This is interesting, but not in the way you think.
Suppose you have a scalar CPU that's calculating a long dot product. Essentially the code looks like a loop of C=A*B+C, perhaps with A and B cycling through register 0, 1, 2, 3, ... and some other code sequentially loading these registers 0, 1, 2, 3.
So a consequence of this design is that we're continually reading register C from the register file, adding it into the multiply, then storing C back in the register file. That's not ideal! Now in any decent modern CPU, we'll in fact pull C off the bypass bus as it is being written back to the register file, so we can at least avoid the latency of re-reading from the register file. (It's still a shame we keep writing back the intermediate C result which is immediately overwritten, but that's a problem for later).
Switch to the GPU, and imagine we're similarly calculating a whole lot of long dot products in parallel. We'd have a similar code structure of C=A*B+C, only with A and B each 32 elements long and being pointwise multiplied, then accumulated into a 32-wide register C, to calculate 32 dot products in parallel.
Once again we have a situation where we waste time and energy moving the register C back and forth between the execution unit and the operand cache. Can we avoid this?

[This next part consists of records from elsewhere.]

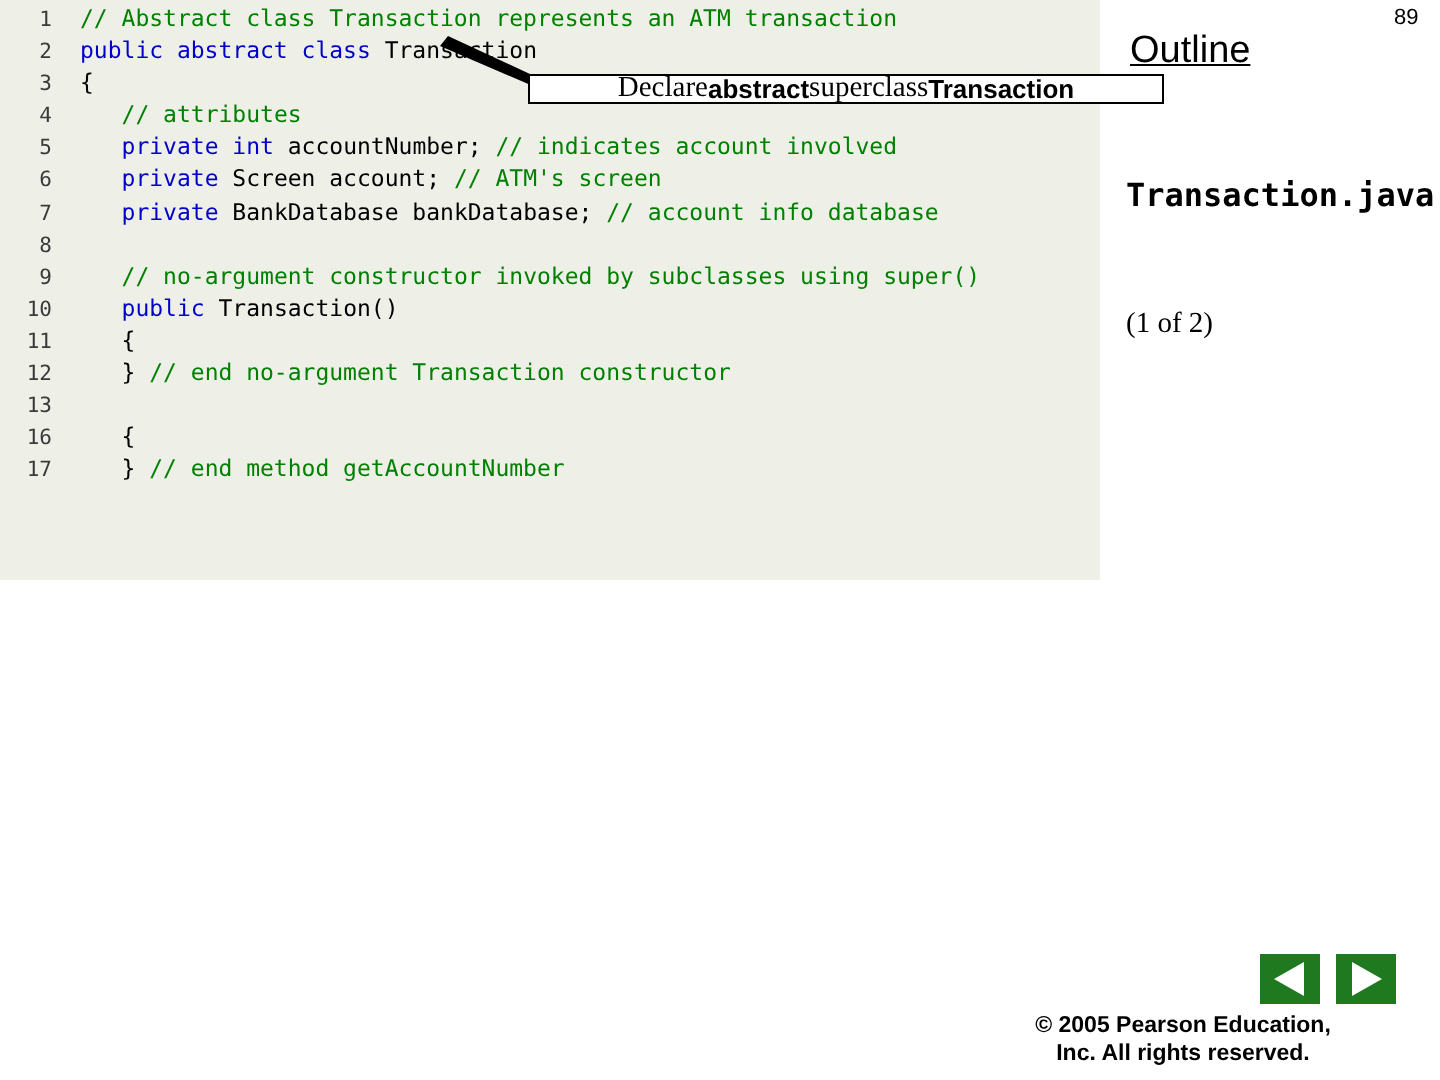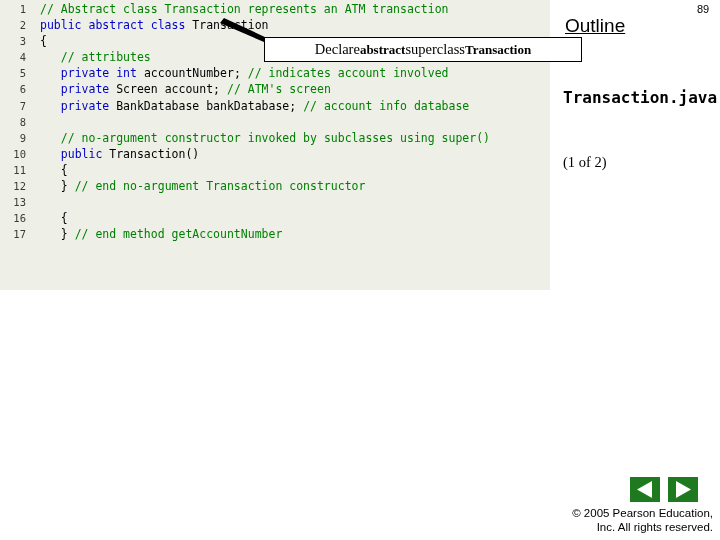--- a/index.html
+++ b/index.html
@@ -61,7 +61,7 @@
     left: 264px;
     top: 37px;
     width: 318px;
-    height: 25px;
+    height: 15px;
     background: #ffffff;
     border: 1px solid #000000;
     box-sizing: border-box;

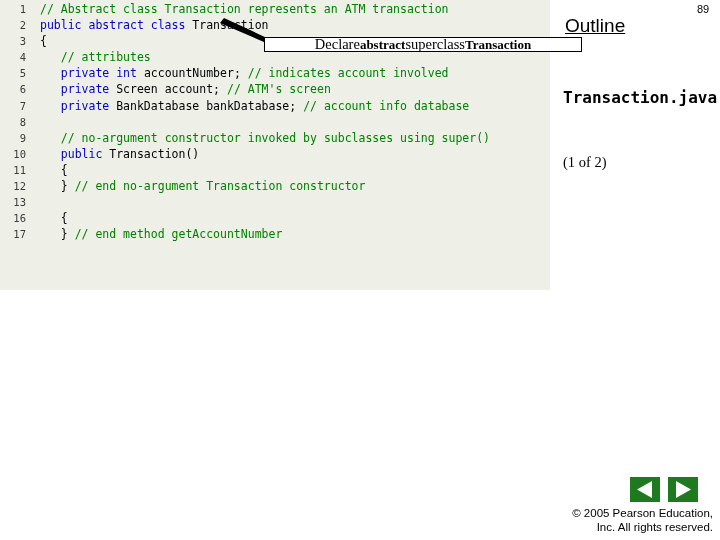--- a/index.html
+++ b/index.html
@@ -76,7 +76,7 @@
     color: #000000;
   }
   #callout .c-mono {
-    font-family: Liberation Serif, serif;
+    font-family: Liberation Sans, sans-serif;
     font-size: 13px;
     font-weight: bold;
     color: #000000;

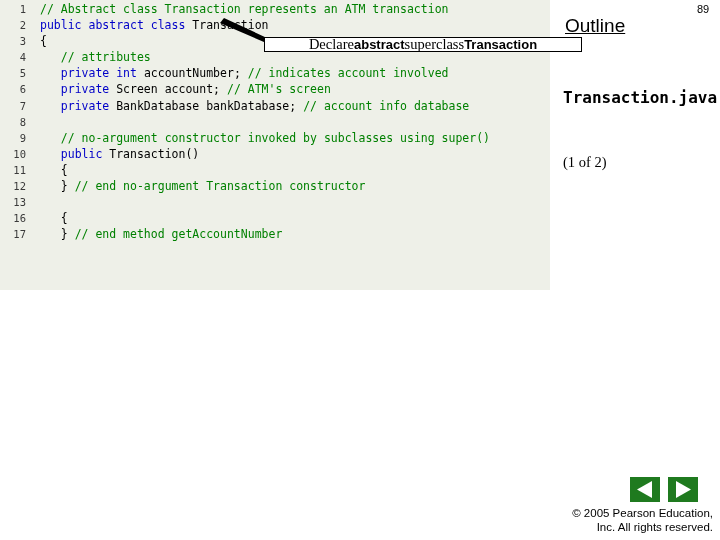--- a/index.html
+++ b/index.html
@@ -152,10 +152,10 @@
     left: 470px;
     top: 506px;
     width: 243px;
-    text-align: right;
+    text-align: center;
     font-family: "Liberation Sans", sans-serif;
     font-size: 11.5px;
-    font-weight: normal;
+    font-weight: bold;
     color: #000000;
     line-height: 14px;
   }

Suppose we provided a single register of storage attached to each lane of each execution unit (maybe the FP16, FP32 and INT pipelines all have their own separate storage per lane, maybe they share a common 32bit storage, that's a detail). Now we can define a new instruction that looks something like
local=A*B+local, and avoid all that back and forth movement of C.
This is essentially what (2024)
https://patents.google.com/patent/US20250103292A1 Matrix Multiplier Caching is about.

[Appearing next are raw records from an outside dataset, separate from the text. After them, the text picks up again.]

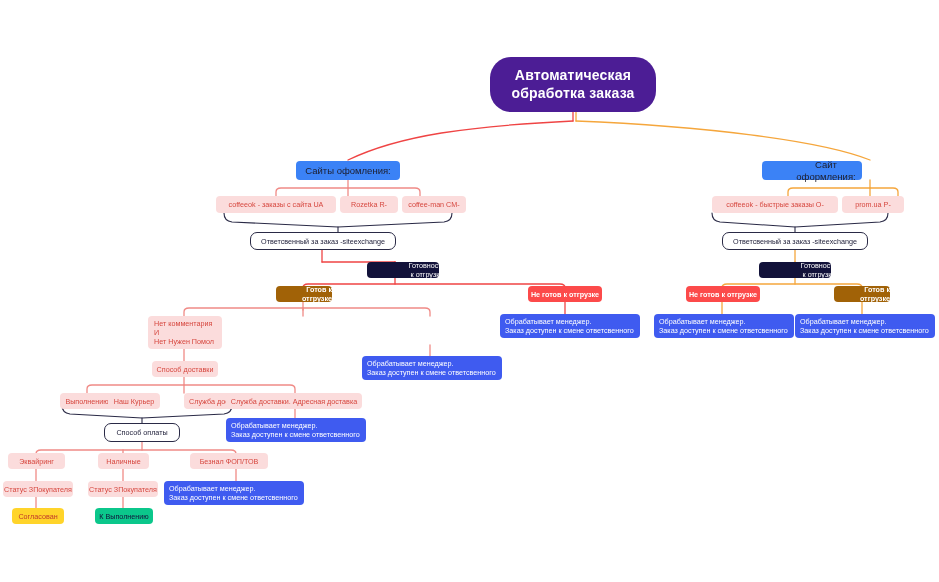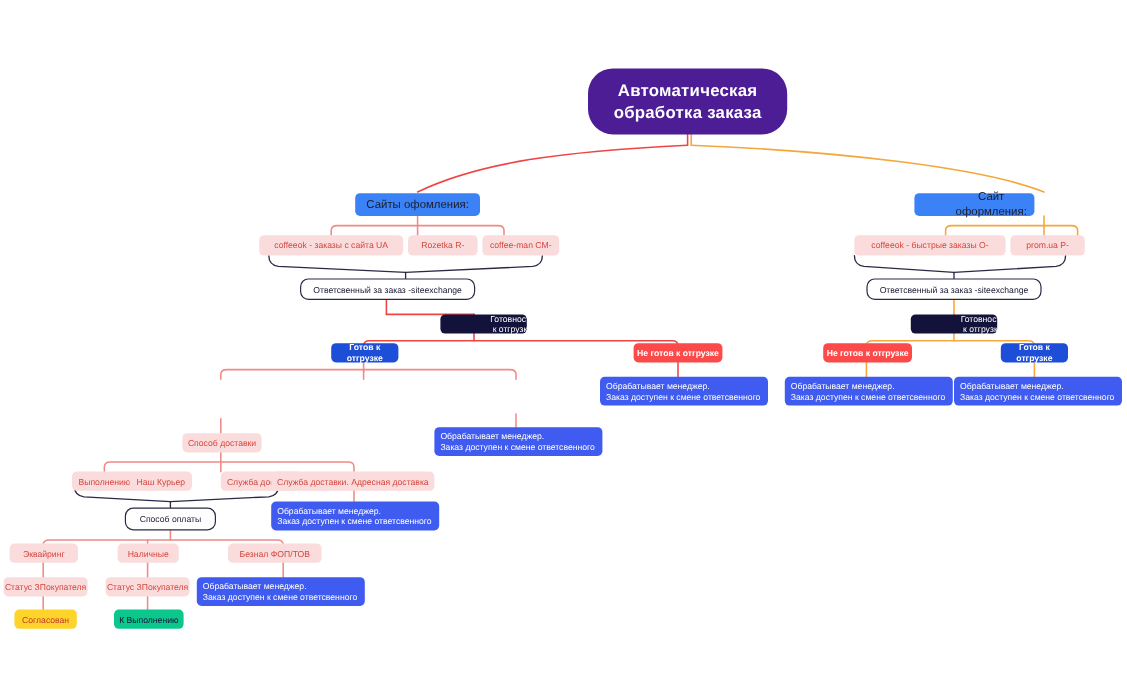--- a/index.html
+++ b/index.html
@@ -21,7 +21,7 @@
   
   .n-dark{background:#12123a;color:#ffffff;font-size:7.2px;border-radius:4px;padding-left:48px;}
   
-  .n-green{background:#1d4ed8;color:#ffffff;font-size:7.2px;font-weight:bold;border-radius:4px;}
+  .n-green{background:#a16207;color:#ffffff;font-size:7.2px;font-weight:bold;border-radius:4px;text-align:right;}
   
   .n-red{background:#fc4a4a;color:#ffffff;font-size:7.2px;font-weight:bold;border-radius:4px;}
   

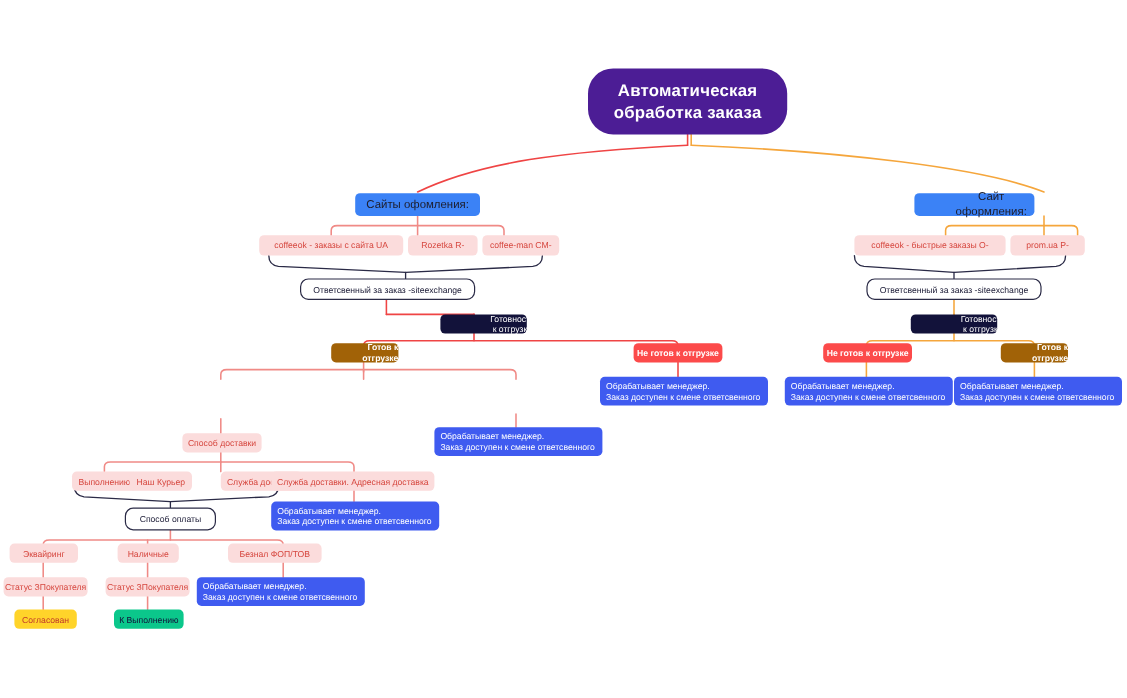--- a/index.html
+++ b/index.html
@@ -129,6 +129,9 @@
   <div class="node n-blue" style="left:500px;top:314px;width:140px;height:24px;">Обрабатывает менеджер.
 Заказ доступен к смене ответсвенного</div>
 
+  <div class="node n-pink left" style="left:148px;top:316px;width:74px;height:33px;">Нет комментария
+И
+Нет Нужен Помол</div>
 
   <div class="node n-blue" style="left:362px;top:356px;width:140px;height:24px;">Обрабатывает менеджер.
 Заказ доступен к смене ответсвенного</div>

The more common task we care about is matrix multiplication, not exactly dot products, and you should recall that we the Apple GPU provides a matrix multiply instruction that handles the multiplication of something like two side by side 4*4 submatrices with a 4*4 submatrix to give two 4*4 results, achieved by packing these matrices in appropriate order into the 32 lanes of A and B registers, and then shuffling the values around as we pass the registers repeatedly through the FMAC execution units.
This is nice if we want to calculate a 4*4 matrix product, but usually we have larger matrices, so we have to repeat this operation. At which point (you can work through the algebra if you like, or can just imagine it in your head as operating like dot products, only with the "basic units" being 4*4 matrices that are multiplied together and accumulated) we are back to our earlier dot product explanation.
As long as we have one register of local storage available to each lane, we can keep accumulating our matrix multiplication while avoiding the latency and energy costs of frequent movement of the C values.
Interestingly it also avoids use of the third track of the operand cache into the execution units, which in turn means that we don't have to expand the bandwidth of the operand cache too much to get interesting consequences.
Suppose the operand cache today can supply three operands per cycle, and suppose we boosted it to supply four operands per cycle. This would in turn allow us to supply two operands to each of two pipelines, meaning that, for example, we could now run two large matrix multiplies in parallel without as much expansion of the hardware as earlier seemed necessary...
Of course this still requires two of the appropriate execution pipelines, but it mostly solves what looked like the hardest part of the problem of making GPU execution wider.
So to summarize:
- This doesn't (directly) point to any new FMA hardware. The large examples they give (like a 16*16 matrix) are not saying "we can multiply that in one cycle", they are saying "this is the kind of example that benefits from being able to use this local per-lane FMA storage".
- It's building on the existing GPU matrix multiplication (which is interesting in its own way, because the permute network it uses can also be used for other things...). You can look at the original matrix multiply patent,
https://patents.google.com/patent/US11256518B2 , but I think I'm correct in describing as essentially multiply two side by side 4*4s against a separate 4*4.
- The local storage could be used for other things (eg genuine dot products), and probably will be whenever the compiler is smart enough to see a data reuse pattern like I described. The performance and energy boosts are nice, not earth-shattering, but nice, and every bit helps.
- I'm most interested in how it probably makes it easier to widen GPU core execution (and how that's probably the best overall option for boosting performance at low energy, as compared to simply adding more simple GPOU cores, ie the nVidia type solution).